** Data follows **
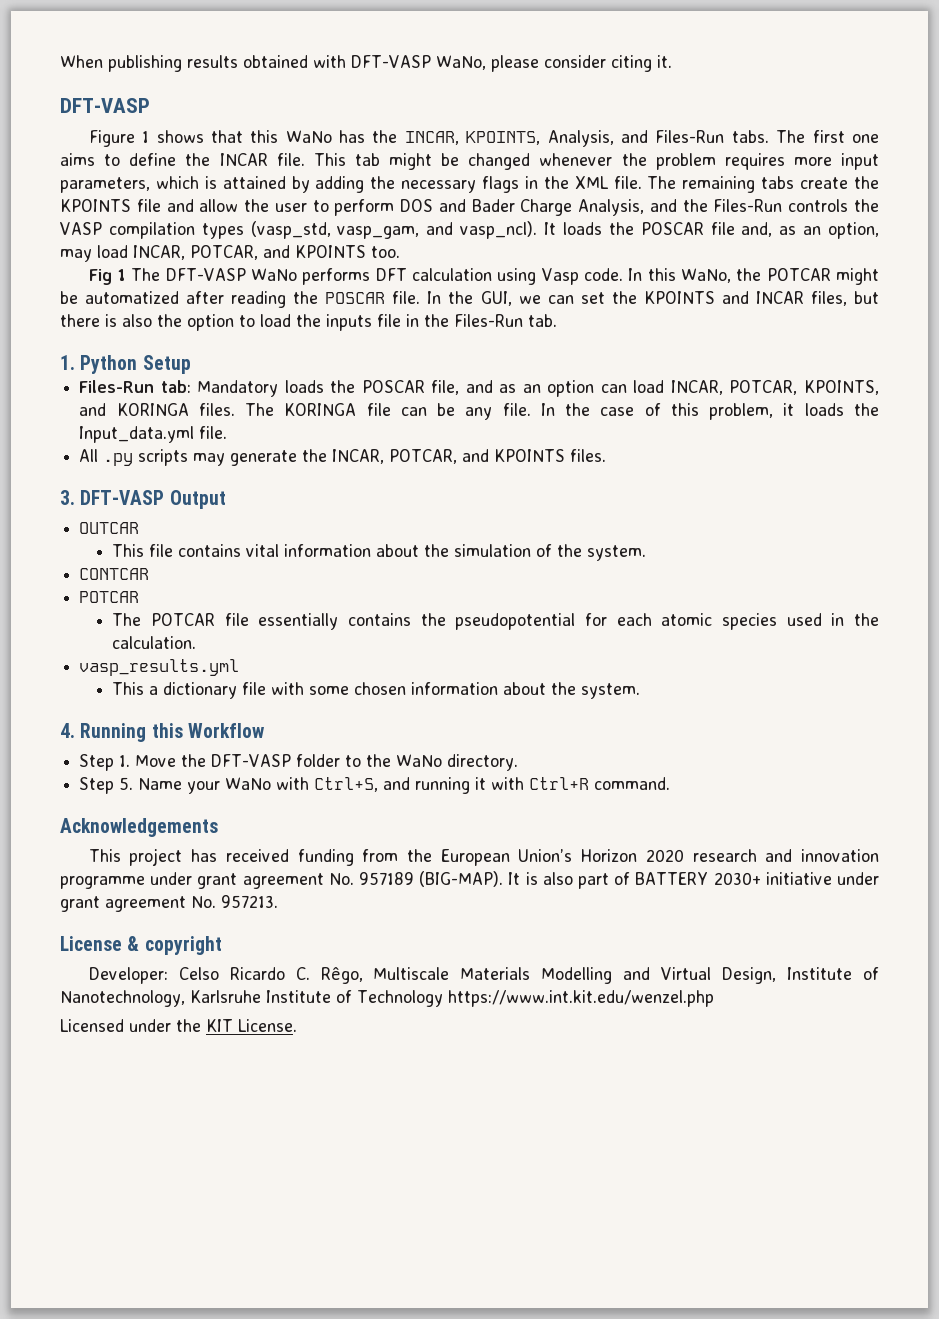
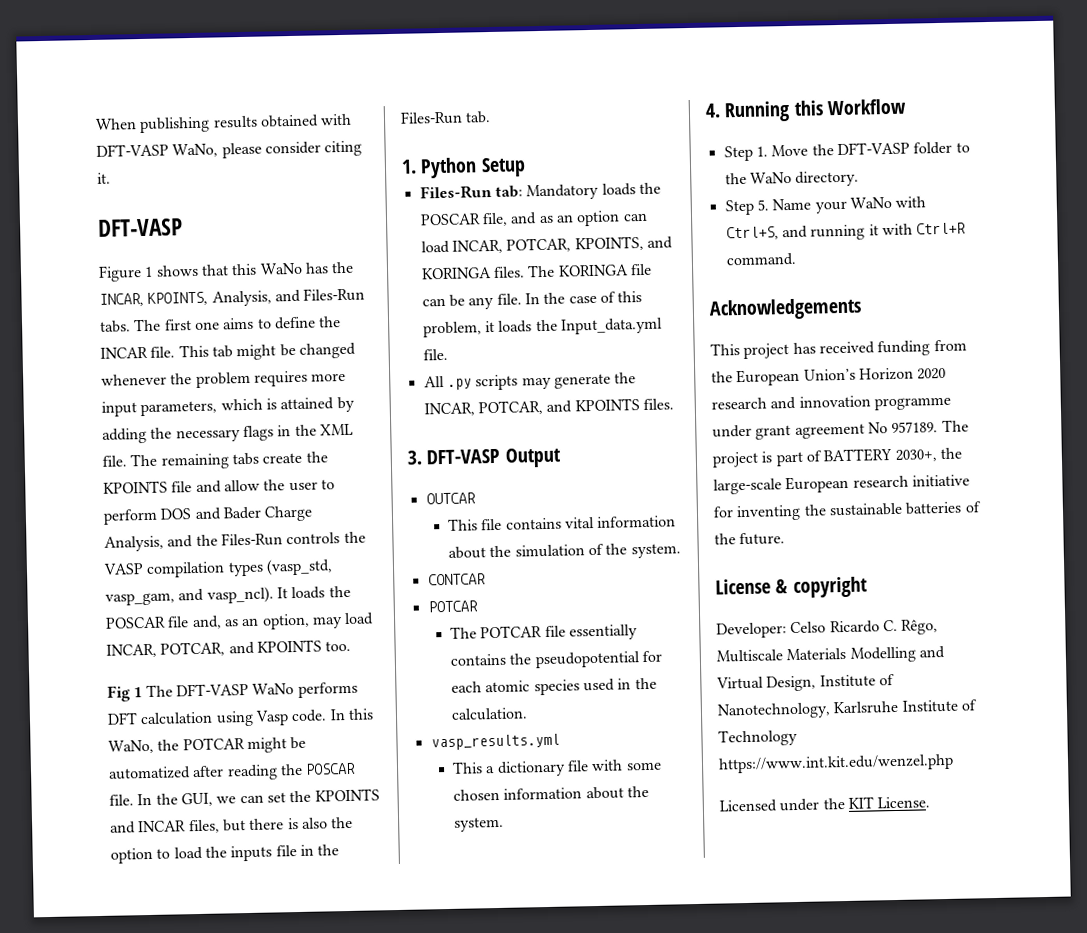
- This project has received funding from the European Union’s Horizon 2020 research and innovation programme under grant agreement No. 957189 (BIG-MAP). It is also part of BATTERY 2030+ initiative under grant agreement No. 957213.
+ This project has received funding from the European Union’s Horizon 2020 research and innovation programme under grant agreement No 957189. The project is part of BATTERY 2030+, the large-scale European research initiative for inventing the sustainable batteries of the future.

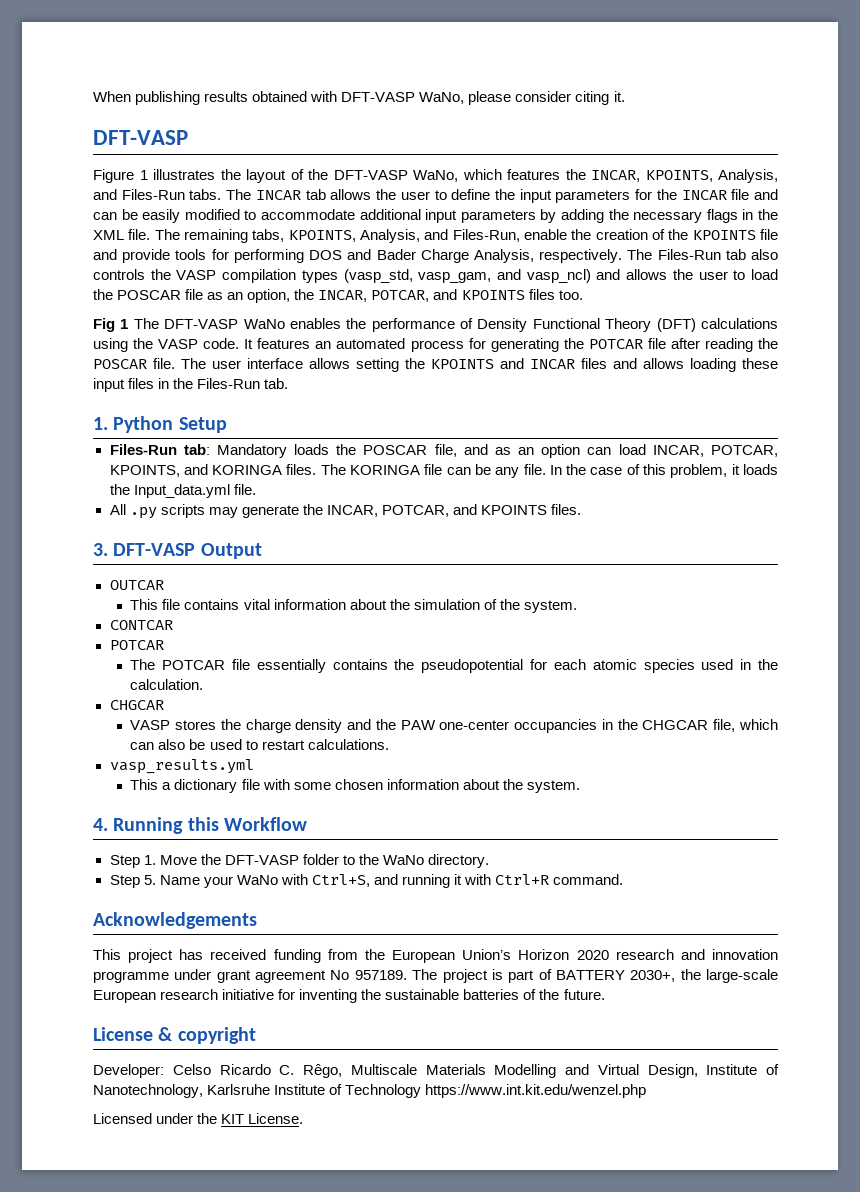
- Figure 1 shows that this WaNo has the INCAR, KPOINTS, Analysis, and Files-Run tabs.
+ Figure 1 illustrates the layout of the DFT-VASP WaNo, which features the INCAR, KPOINTS, Analysis, and Files-Run tabs.
- The first one aims to define the INCAR file. This tab might be changed whenever the problem requires more input parameters, which is attained by adding the necessary flags in the XML file.
+ The INCAR tab allows the user to define the input parameters for the INCAR file and can be easily modified to accommodate additional input parameters by adding the necessary flags in the XML file.
- The remaining tabs create the KPOINTS file and allow the user to perform DOS and Bader Charge Analysis, and the Files-Run controls the VASP compilation types (vasp_std, vasp_gam, and vasp_ncl). It loads the POSCAR file and, as an option, may load INCAR, POTCAR, and KPOINTS too.
+ The remaining tabs, KPOINTS, Analysis, and Files-Run, enable the creation of the KPOINTS file and provide tools for performing DOS and Bader Charge Analysis, respectively. The Files-Run tab also controls the VASP compilation types (vasp_std, vasp_gam, and vasp_ncl) and allows the user to load the POSCAR file as an option, the INCAR, POTCAR, and KPOINTS files too.
- Fig 1 The DFT-VASP WaNo performs DFT calculation using Vasp code. In this WaNo, the POTCAR might be automatized after reading the POSCAR file.
+ Fig 1 The DFT-VASP WaNo enables the performance of Density Functional Theory (DFT) calculations using the VASP code. It features an automated process for generating the POTCAR file after reading the POSCAR file.
- In the GUI, we can set the KPOINTS and INCAR files, but there is also the option to load the inputs file in the Files-Run tab.
+ The user interface allows setting the KPOINTS and INCAR files and allows loading these input files in the Files-Run tab.
  The POTCAR file essentially contains the pseudopotential for each atomic species used in the calculation.
+ CHGCAR
+ VASP stores the charge density and the PAW one-center occupancies in the CHGCAR file, which can also be used to restart calculations.

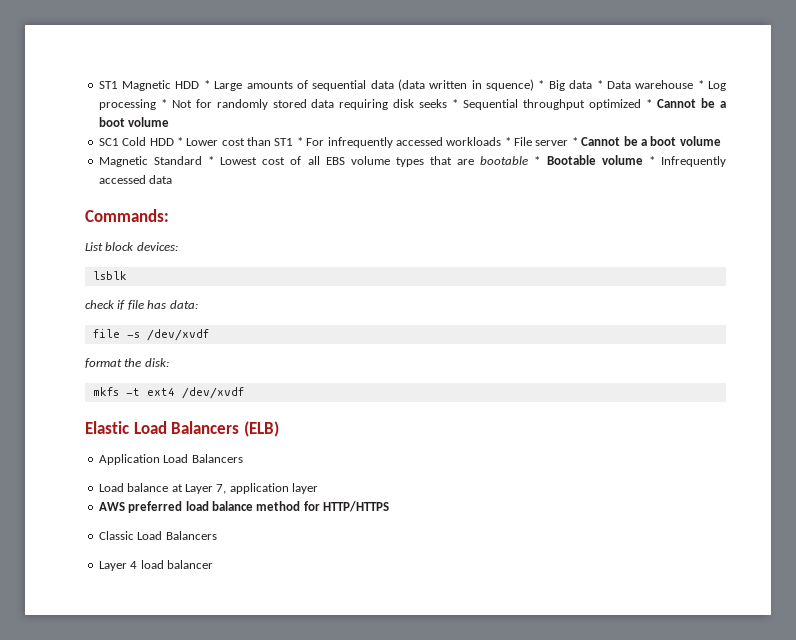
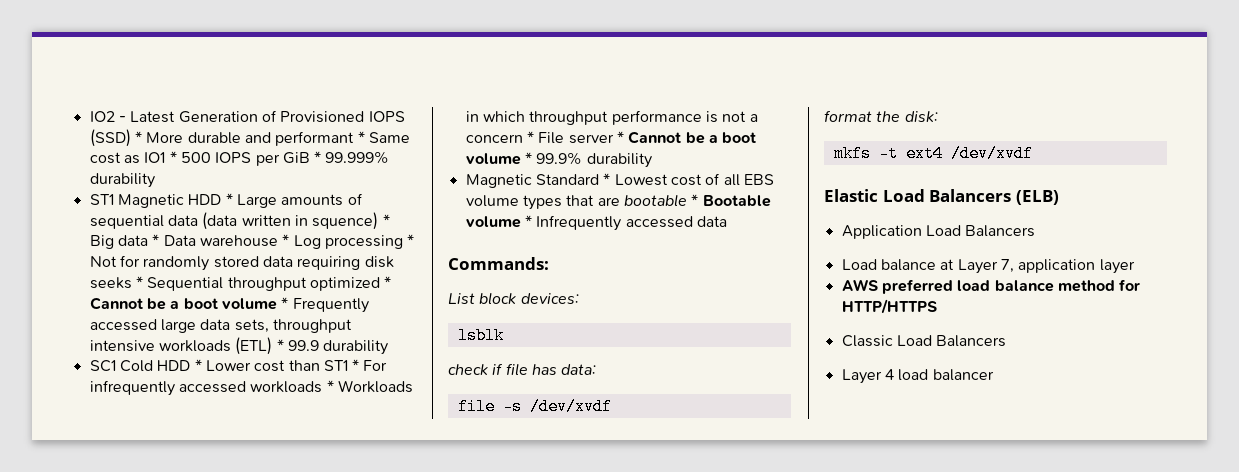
+ IO2 - Latest Generation of Provisioned IOPS (SSD) * More durable and performant * Same cost as IO1 * 500 IOPS per GiB * 99.999% durability
- ST1 Magnetic HDD * Large amounts of sequential data (data written in squence) * Big data * Data warehouse * Log processing * Not for randomly stored data requiring disk seeks * Sequential throughput optimized * Cannot be a boot volume
+ ST1 Magnetic HDD * Large amounts of sequential data (data written in squence) * Big data * Data warehouse * Log processing * Not for randomly stored data requiring disk seeks * Sequential throughput optimized * Cannot be a boot volume * Frequently accessed large data sets, throughput intensive workloads (ETL) * 99.9 durability
- SC1 Cold HDD * Lower cost than ST1 * For infrequently accessed workloads * File server * Cannot be a boot volume
+ SC1 Cold HDD * Lower cost than ST1 * For infrequently accessed workloads * Workloads in which throughput performance is not a concern * File server * Cannot be a boot volume * 99.9% durability

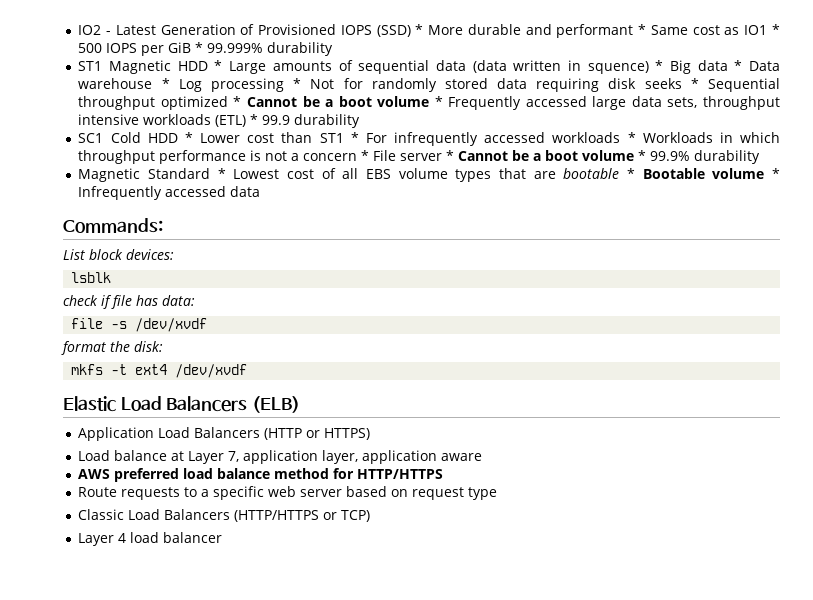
- Application Load Balancers
+ Application Load Balancers (HTTP or HTTPS)
- Load balance at Layer 7, application layer
+ Load balance at Layer 7, application layer, application aware
+ Route requests to a specific web server based on request type
- Classic Load Balancers
+ Classic Load Balancers (HTTP/HTTPS or TCP)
** End of Data **
**How to complete this task:** Wherever a line in the material contains "types", count it; the answer is the number alone.

**Task solution:** 2